President Barack Obama talks about national security, Thursday, May 23, 2013, at the National Defense University at Fort McNair in Washington. Declaring America at a "crossroads" in the fight against terrorism, the president Barack revealed clearer guidelines for the use of deadly drone strikes, including more control by the U.S. military, while leaving key details of the controversial program secret.(Pablo Martinez Monsivais/AP)

Would you trust yourself with power? Most people, I suspect, would answer yes. People who actively seek great power would answer yes emphatically. So we should not be surprised when U.S. presidents trust themselves with awesome, unaccountable powers and bridle at checks and balances.

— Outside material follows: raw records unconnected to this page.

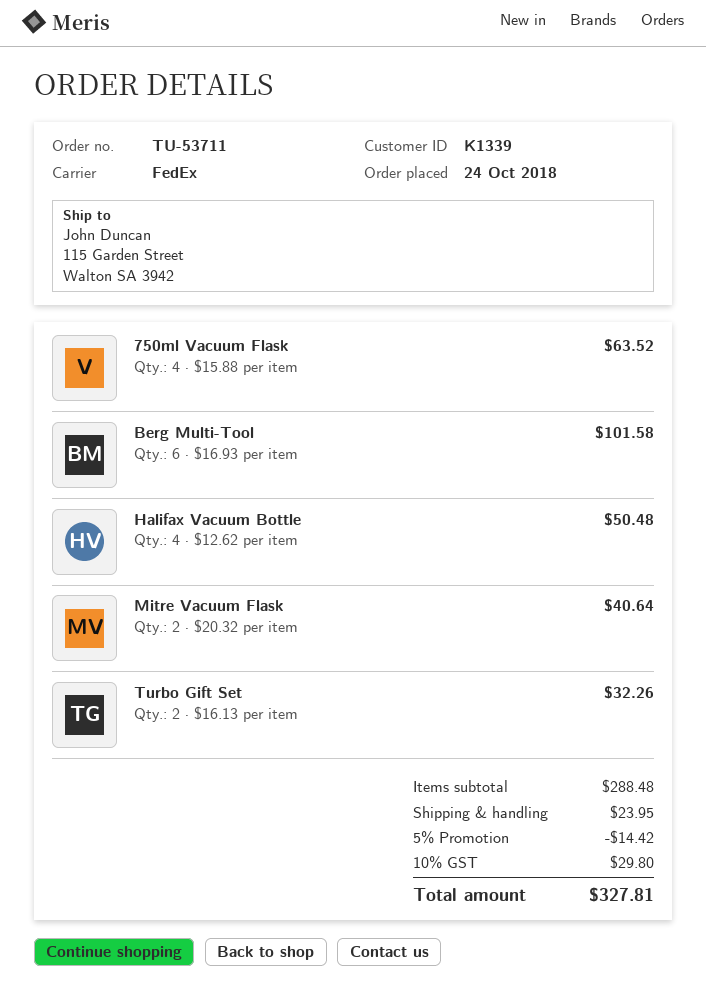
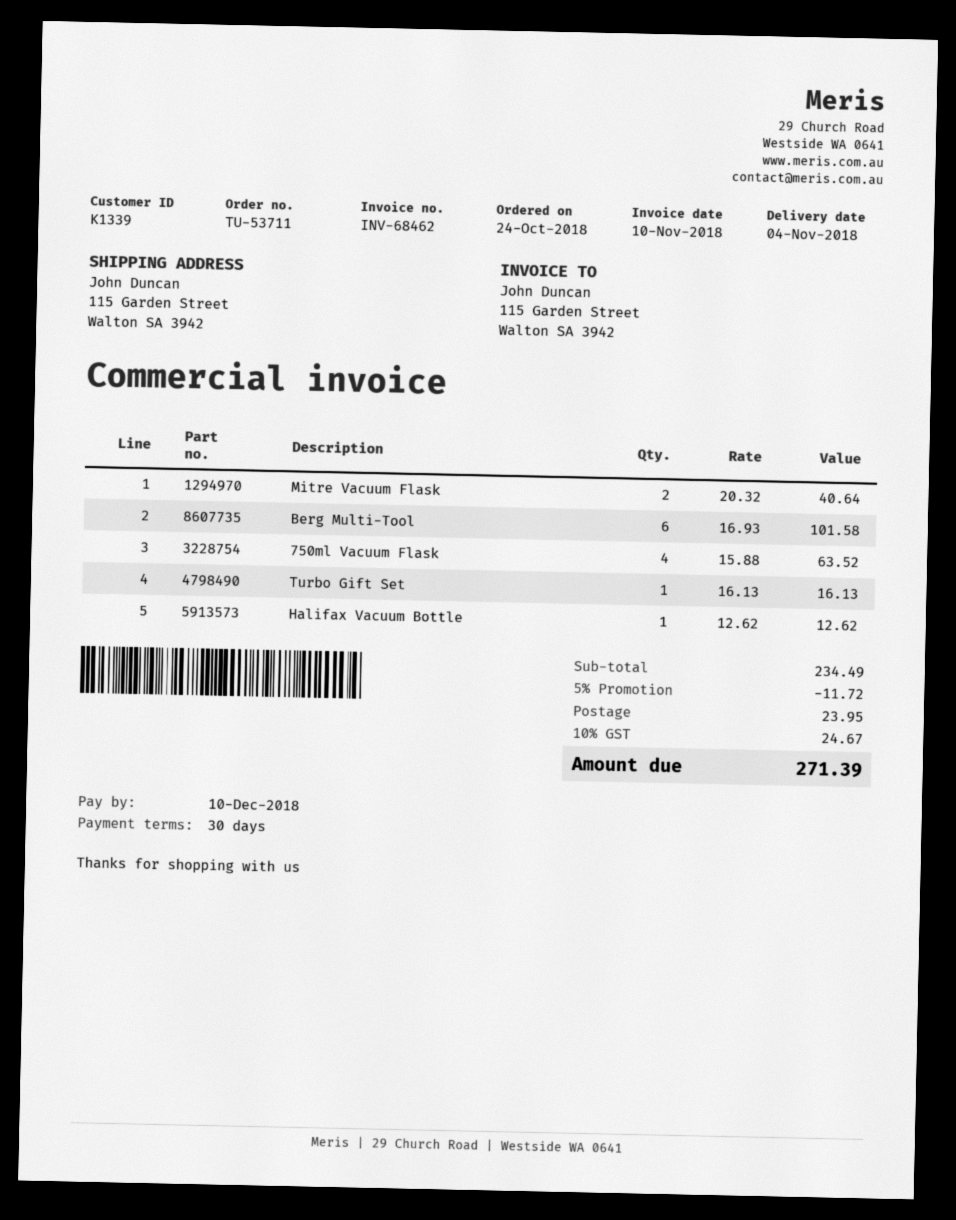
Halifax Vacuum Bottle: 4 x 12.62 = 50.48 -> 1 x 12.62 = 12.62
Turbo Gift Set: 2 x 16.13 = 32.26 -> 1 x 16.13 = 16.13
subtotal: 288.48 -> 234.49
discount: 5% = 14.42 -> 5% = 11.72
tax: 10% = 29.80 -> 10% = 24.67
total: 327.81 -> 271.39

That many civil libertarians, like me, were unpleasantly surprised by Barack Obama’s autocratic tendencies is a measure of our own naiveté. If we could not have precisely predicted his war on whistleblowers and reporters and his targeted assassination program, among other abuses, we should have been prepared for them.

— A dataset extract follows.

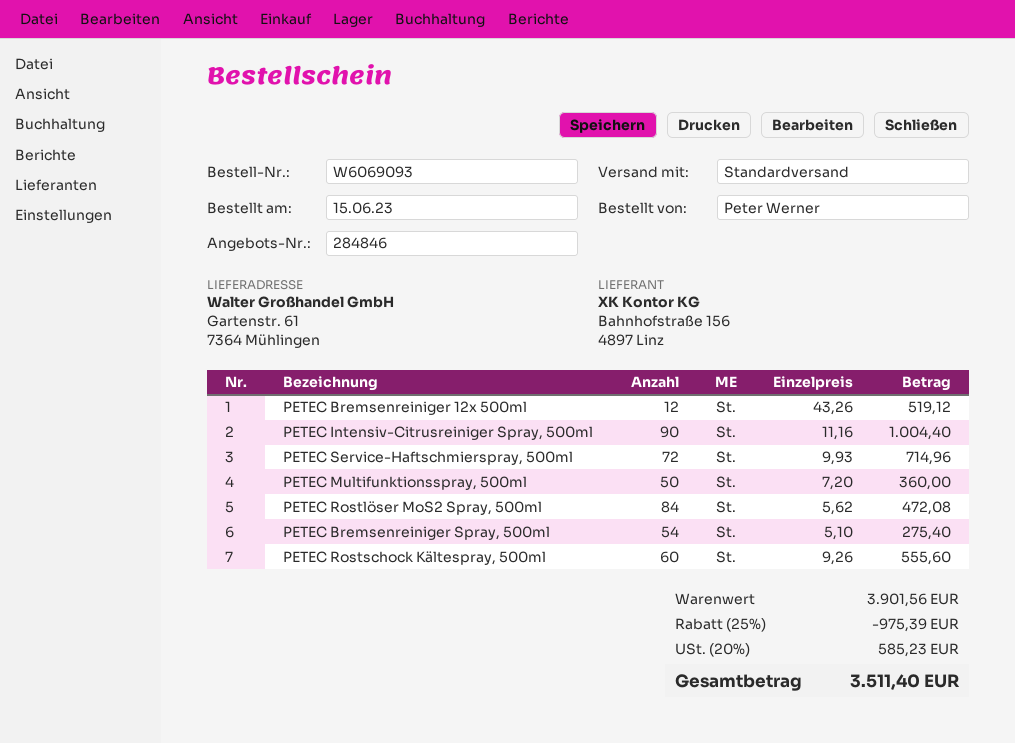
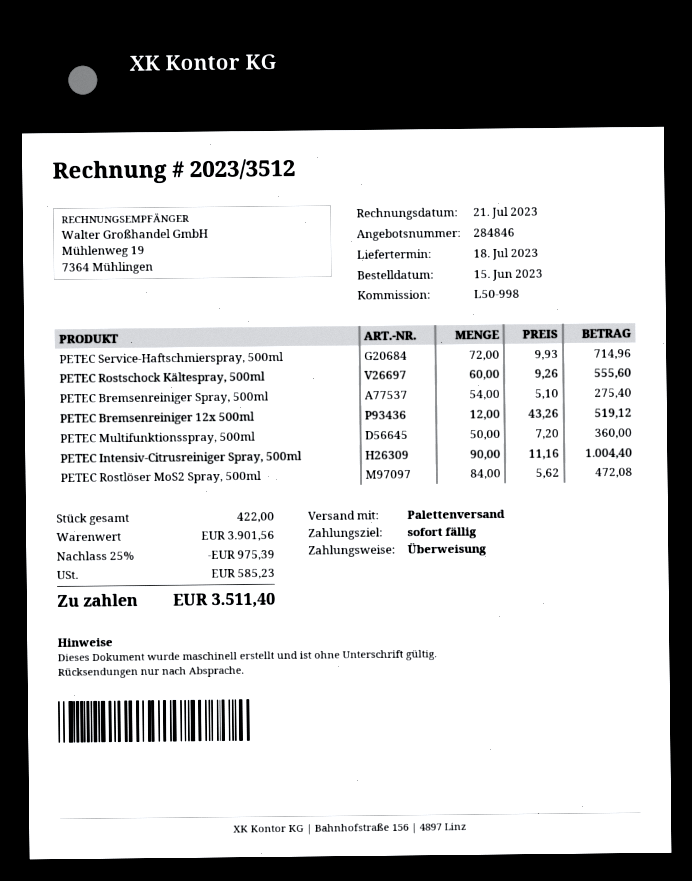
shipping method: standard -> pallet freight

I don’t think I’ll be fooled again. I don’t take at face value Obama’s latest call to close Guantanamo and embark on more rational, less repressive anti-terror policies. I’m not reassured by the prospect of what would likely be a rubber stamp drone court. And if this proposed policy shift is better late than never, it is awfully late and perhaps not much better.

Whoever we elect may end up as much a captive as commander of the post 9/11 national security/surveillance state.

One lesson of the Obama presidency is the inevitability of presidential power grabs, especially in a high tech age of terror. For the foreseeable future, the men or women we elect will also offer the usual rhetorical tributes to the idea of freedom, while denying it in practice, buoyed by a belief in their own essential goodness, the rightness of their judgments and the necessity of exercising them in secret.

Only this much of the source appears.